Only the lines below from the one containing "Beetlejuice Sandworm Instruc: 2" through the one containing "total: 153.34 -> 137.44" belong in the answer, set down exactly, with the pictures left out.

[Source data]
====
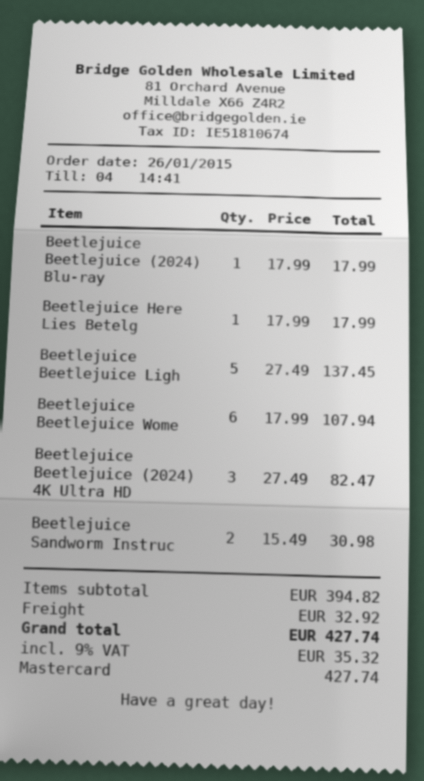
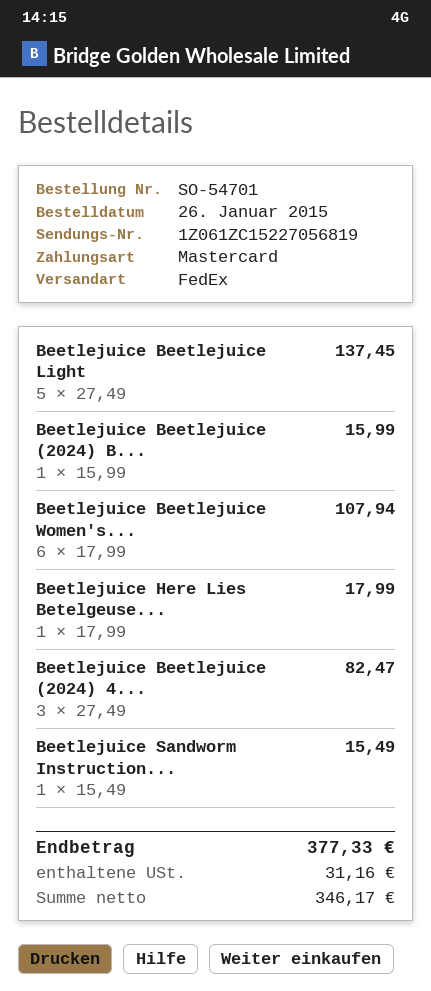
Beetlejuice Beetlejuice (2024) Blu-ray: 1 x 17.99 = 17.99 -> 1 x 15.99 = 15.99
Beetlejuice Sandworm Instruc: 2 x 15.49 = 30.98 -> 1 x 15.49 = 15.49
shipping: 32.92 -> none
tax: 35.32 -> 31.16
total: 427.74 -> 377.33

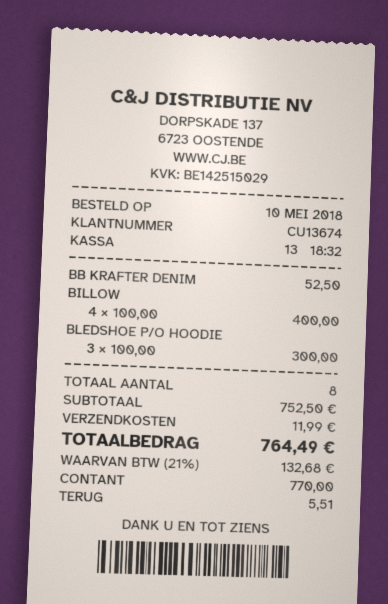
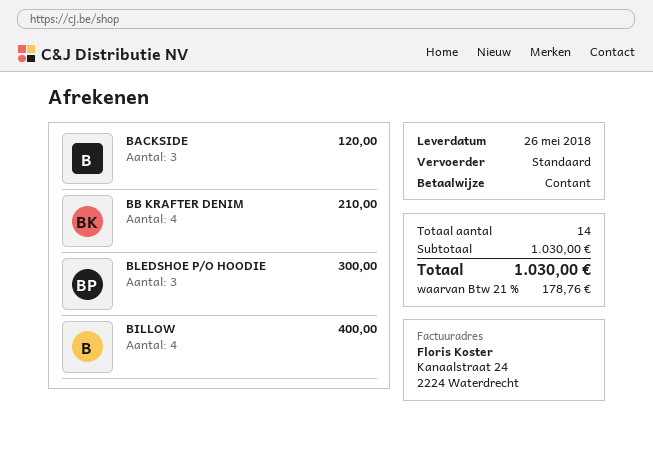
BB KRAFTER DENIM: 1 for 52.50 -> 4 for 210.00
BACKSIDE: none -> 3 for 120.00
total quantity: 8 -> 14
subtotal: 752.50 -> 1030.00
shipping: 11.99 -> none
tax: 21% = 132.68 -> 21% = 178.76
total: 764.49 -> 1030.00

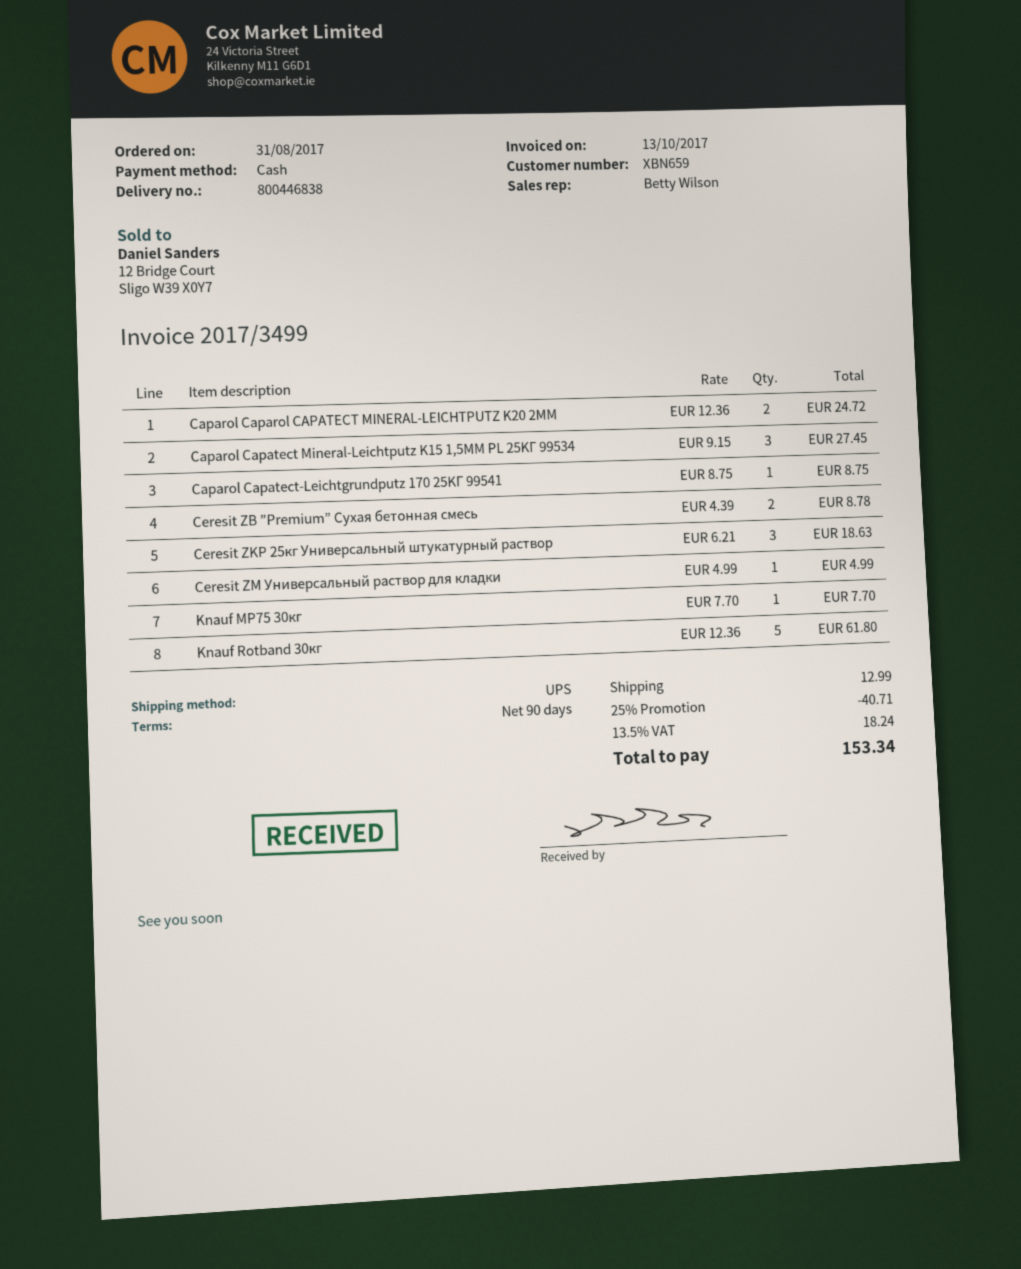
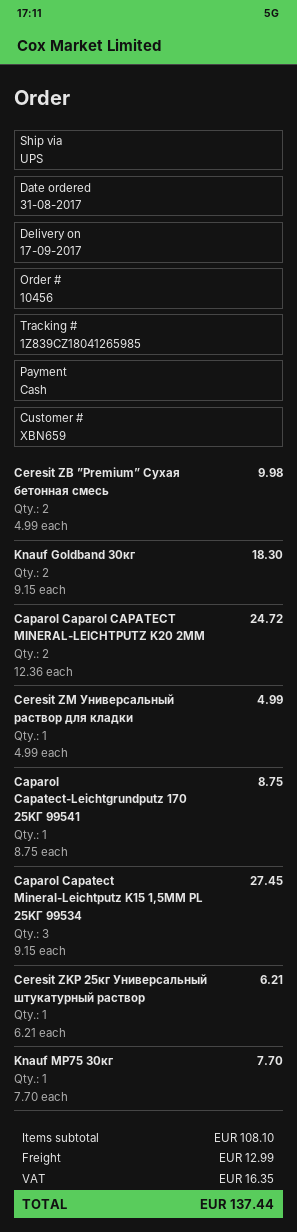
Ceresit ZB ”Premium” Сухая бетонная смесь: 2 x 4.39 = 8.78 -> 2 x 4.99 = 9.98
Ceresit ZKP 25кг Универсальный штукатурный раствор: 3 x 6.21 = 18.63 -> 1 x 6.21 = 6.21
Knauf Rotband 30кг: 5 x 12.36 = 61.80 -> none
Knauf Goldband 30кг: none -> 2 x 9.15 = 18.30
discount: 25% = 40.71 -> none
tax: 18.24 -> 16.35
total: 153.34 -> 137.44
====
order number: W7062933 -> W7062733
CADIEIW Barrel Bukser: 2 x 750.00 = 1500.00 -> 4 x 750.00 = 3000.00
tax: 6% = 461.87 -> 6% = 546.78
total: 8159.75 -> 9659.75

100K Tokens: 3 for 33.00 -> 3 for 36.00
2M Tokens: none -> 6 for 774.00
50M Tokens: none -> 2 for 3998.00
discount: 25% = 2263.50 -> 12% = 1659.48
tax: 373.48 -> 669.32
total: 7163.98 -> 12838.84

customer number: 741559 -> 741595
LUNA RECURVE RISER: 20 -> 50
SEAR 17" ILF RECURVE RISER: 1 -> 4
====
The completed task:
Beetlejuice Sandworm Instruc: 2 x 15.49 = 30.98 -> 1 x 15.49 = 15.49
shipping: 32.92 -> none
tax: 35.32 -> 31.16
total: 427.74 -> 377.33

BB KRAFTER DENIM: 1 for 52.50 -> 4 for 210.00
BACKSIDE: none -> 3 for 120.00
total quantity: 8 -> 14
subtotal: 752.50 -> 1030.00
shipping: 11.99 -> none
tax: 21% = 132.68 -> 21% = 178.76
total: 764.49 -> 1030.00

Ceresit ZB ”Premium” Сухая бетонная смесь: 2 x 4.39 = 8.78 -> 2 x 4.99 = 9.98
Ceresit ZKP 25кг Универсальный штукатурный раствор: 3 x 6.21 = 18.63 -> 1 x 6.21 = 6.21
Knauf Rotband 30кг: 5 x 12.36 = 61.80 -> none
Knauf Goldband 30кг: none -> 2 x 9.15 = 18.30
discount: 25% = 40.71 -> none
tax: 18.24 -> 16.35
total: 153.34 -> 137.44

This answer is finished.